Although one might say that the purpose of Congress was evident, the method chosen to implement this aim was curious and, indeed, somewhat confusing. In the 1874 codification, only the substantive portion (the predecessor of today’s § 1983) of § 1 of the 1871 Act was redesignated as § 1979.13 It became separated from the jurisdictional portion (the predecessor of today’s § 1343 (3)) which appeared as § 563 Twelfth and § 629 Sixteenth (concerning, respectively, the district courts and the circuit courts) of the Revised Statutes. But the words “or Territory” appeared only in § 1979; they did not appear in §§ 563 and 629.

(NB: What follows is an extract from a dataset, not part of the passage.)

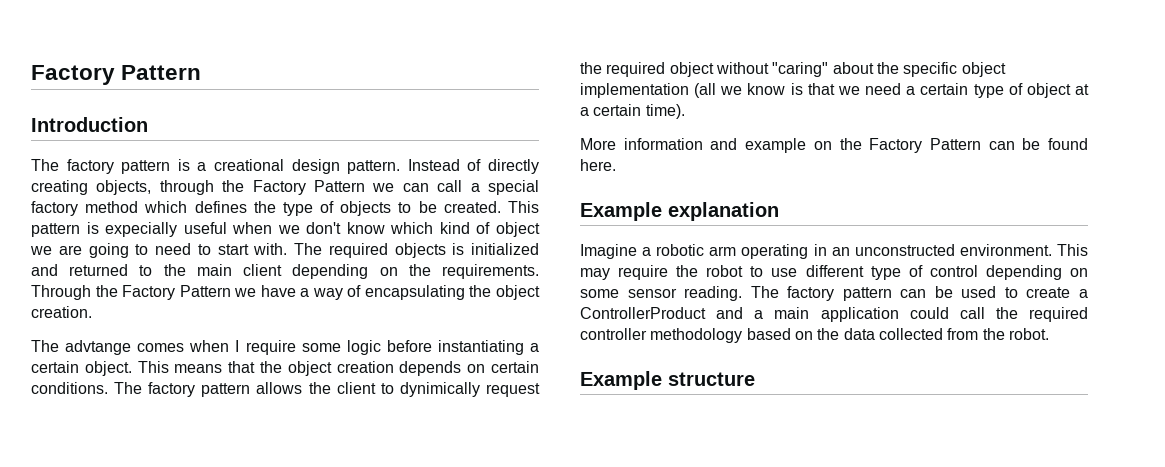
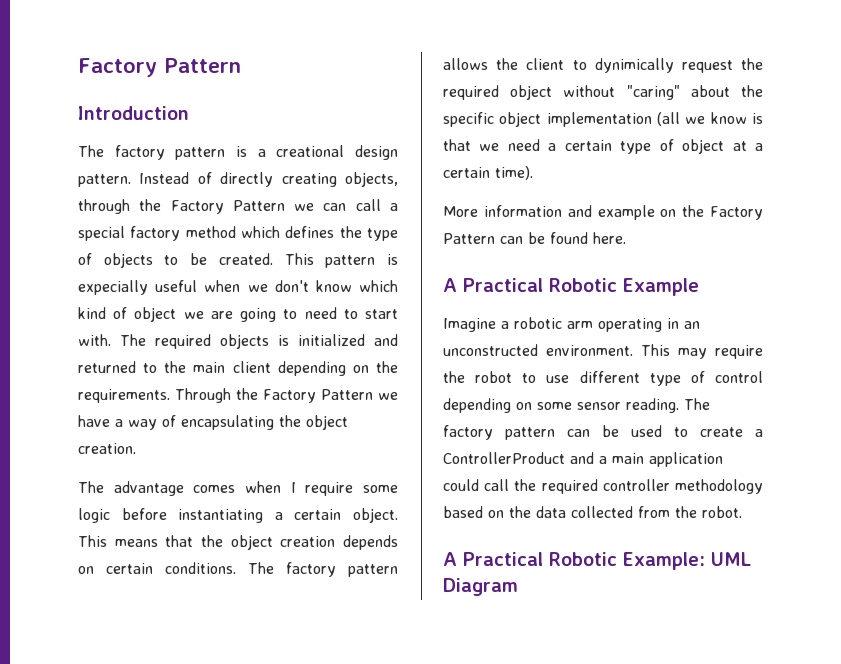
[65,340,132,355] advtange -> [113,481,184,496] advantage
[580,202,779,221] Example explanation -> [443,278,699,296] A Practical Robotic Example
[580,371,755,390] Example structure -> [443,552,751,570] [443,578,518,596] A Practical Robotic Example: UML Diagram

Our question, then, is whether, in separately codifying the provisions and in having this discrepancy between them, Congress intended to restrict federal-court jurisdiction in some way. We conclude that it intended no such restriction. First, as stated above, the common origin of §§ 1983 and 1343 (3) in § 1 of the 1871 Act suggests that the two provisions were meant to be, and are, complementary. Lynch v. Household Finance [584]*584Corp., 405 U. S., at 543 n. 7. There is no indication that Congress intended to prevent federal district and circuit courts from exercising subject-matter jurisdiction of claims of deprivation of rights under color of territorial law if they otherwise had personal jurisdiction of the parties. Second, a contrary interpretation necessarily would lead to the conclusion that persons residing in a Territory were not effectively afforded a federal-court remedy there for a violation of the 1871 Act despite Congress’ obvious intention to afford one. The then existing territorial district courts established by Congress were granted “the same jurisdiction, in all cases arising under the Constitution and laws of the United States, as is vested in the circuit and district courts of the United States.” Rev. Stat. § 1910 (1874) (emphasis added).14 Thus, if the federal district and circuit courts had jurisdiction to redress deprivations only under color of state (but not territorial) law, the territorial courts were likewise so limited. Further, the United States District Courts for the Districts of California and Oregon, and the territorial District Court for Washington possessed jurisdiction over violations of laws extended to the Territory of Alaska. Rev. Stat. § 1957 (1874). Unless the federal courts had jurisdiction to redress deprivations of rights by persons acting under color of territorial law, [585]*585Congress’ explicit extension of the 1871 Act to provide a remedy against persons acting under color of territorial law was only theoretical because no forum existed in which these rights might be enforced.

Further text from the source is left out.